Extracted records Start Marker

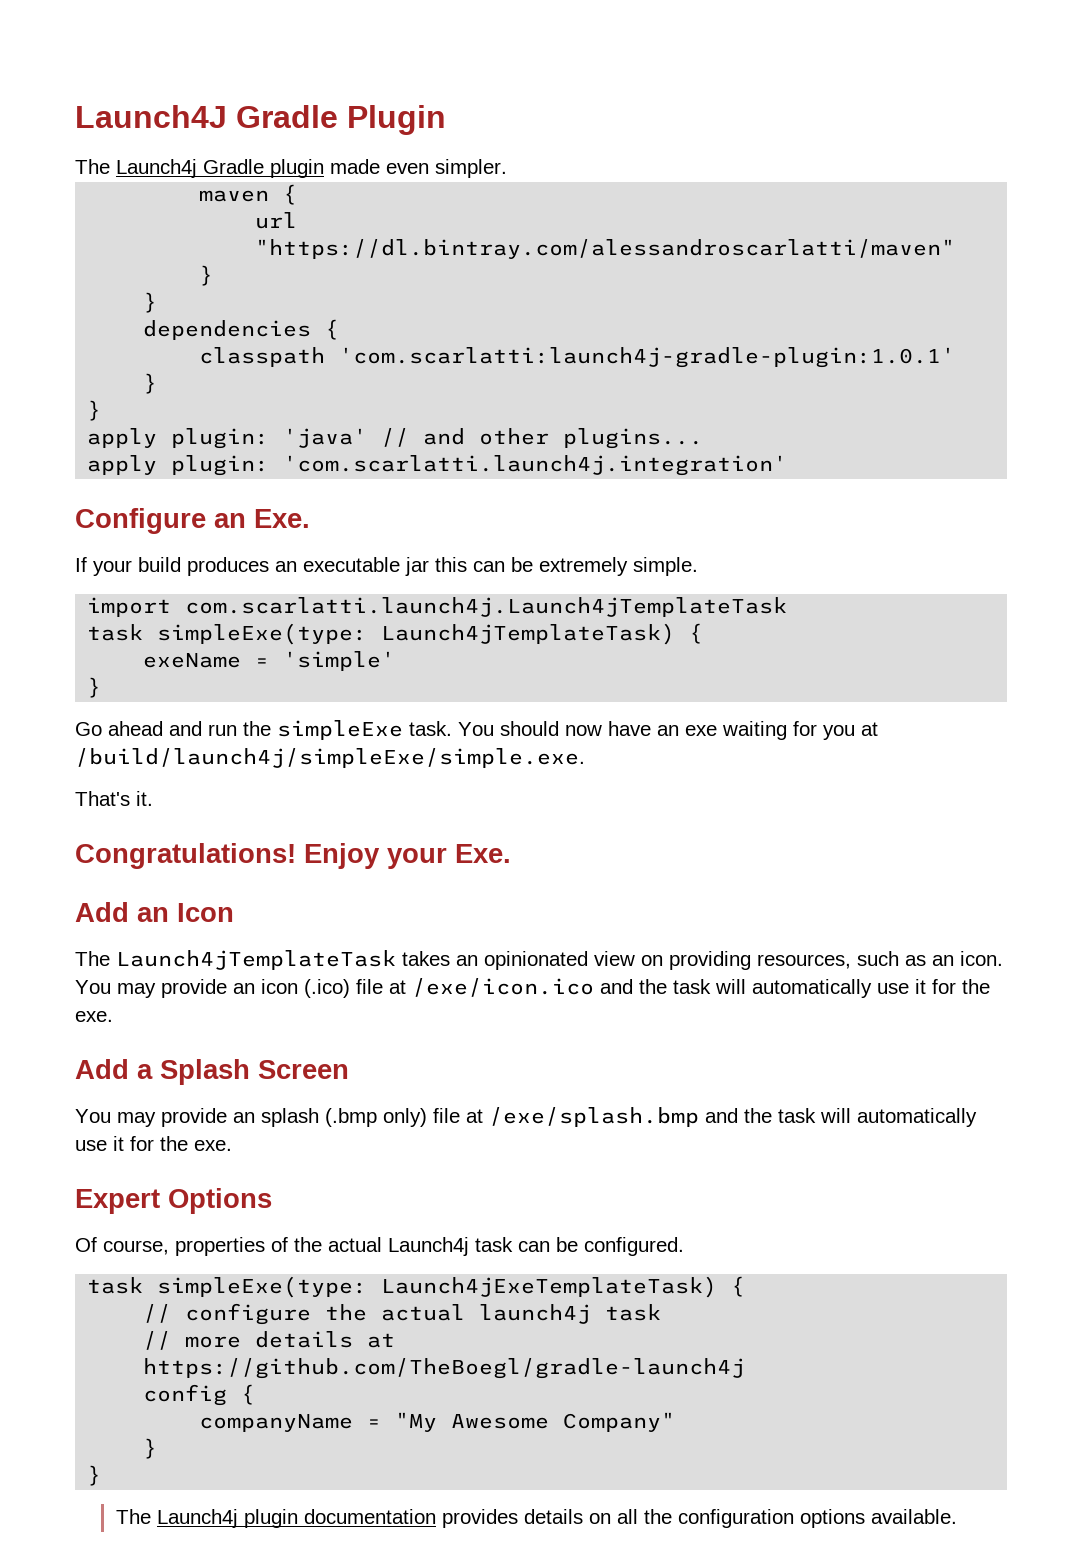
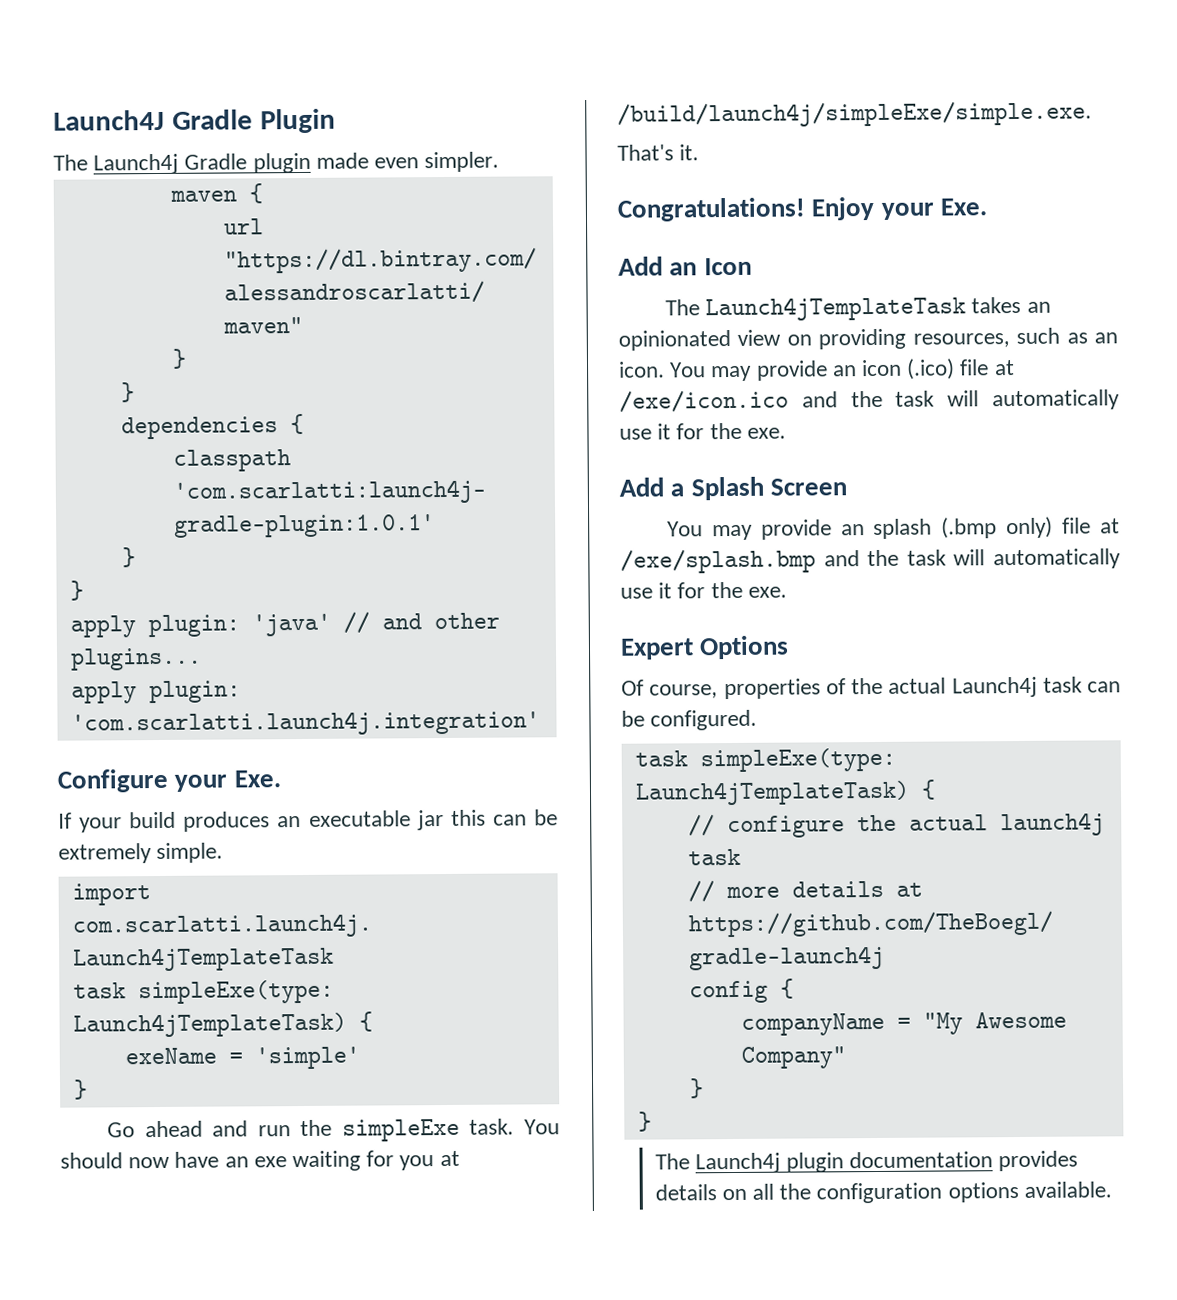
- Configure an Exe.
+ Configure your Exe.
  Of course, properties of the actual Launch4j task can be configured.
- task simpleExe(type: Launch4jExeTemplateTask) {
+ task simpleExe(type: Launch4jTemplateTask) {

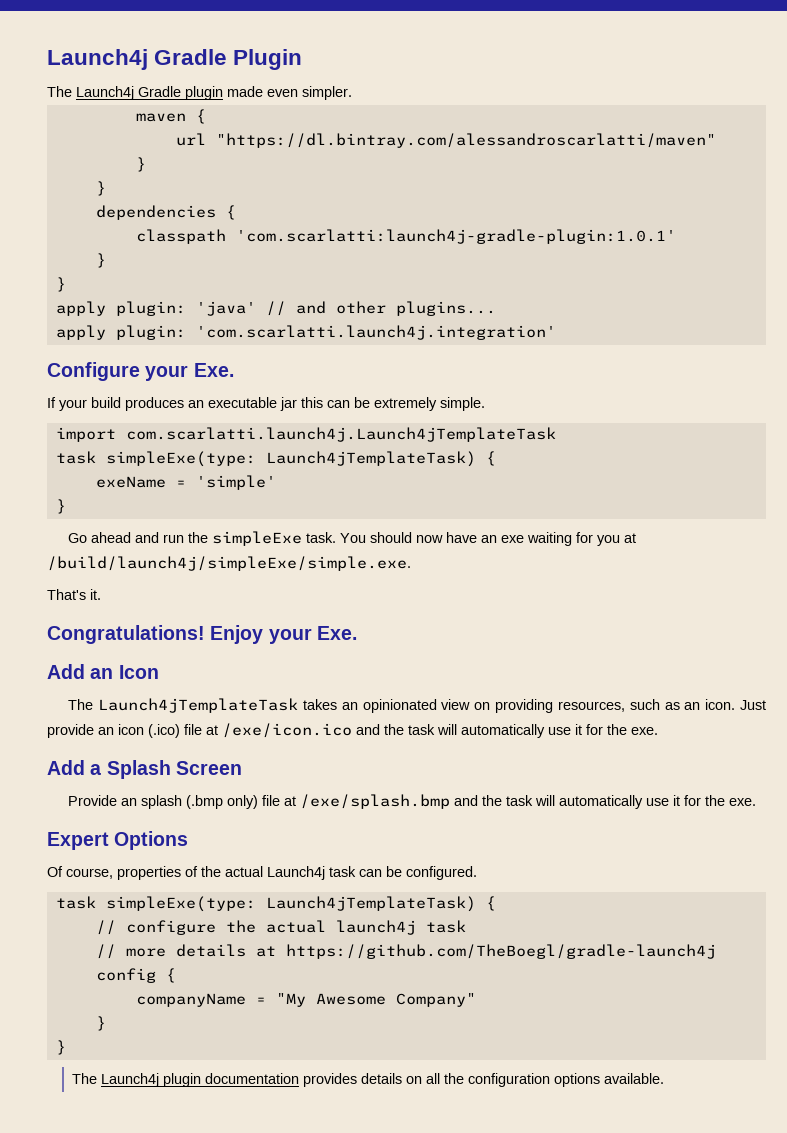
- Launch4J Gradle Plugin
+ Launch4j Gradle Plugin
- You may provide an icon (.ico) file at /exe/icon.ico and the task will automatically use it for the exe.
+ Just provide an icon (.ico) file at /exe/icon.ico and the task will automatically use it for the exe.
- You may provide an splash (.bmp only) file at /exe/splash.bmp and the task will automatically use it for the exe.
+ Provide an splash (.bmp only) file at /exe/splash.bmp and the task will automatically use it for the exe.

Extracted records End Marker
Extracted records Start Marker

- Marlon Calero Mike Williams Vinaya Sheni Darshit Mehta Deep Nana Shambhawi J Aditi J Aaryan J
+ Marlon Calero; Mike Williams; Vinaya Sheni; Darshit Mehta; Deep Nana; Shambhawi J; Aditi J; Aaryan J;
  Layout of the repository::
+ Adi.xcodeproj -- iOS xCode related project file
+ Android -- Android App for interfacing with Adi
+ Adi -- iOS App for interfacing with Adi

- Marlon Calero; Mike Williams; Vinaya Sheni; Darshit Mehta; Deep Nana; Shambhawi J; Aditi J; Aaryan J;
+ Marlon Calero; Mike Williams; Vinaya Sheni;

Extracted records End Marker

→ **What this task involves**: Scan the records above and show every line in which the word "interfacing" occurs.

→ **Output of the exercise**:
+ Android -- Android App for interfacing with Adi
+ Adi -- iOS App for interfacing with Adi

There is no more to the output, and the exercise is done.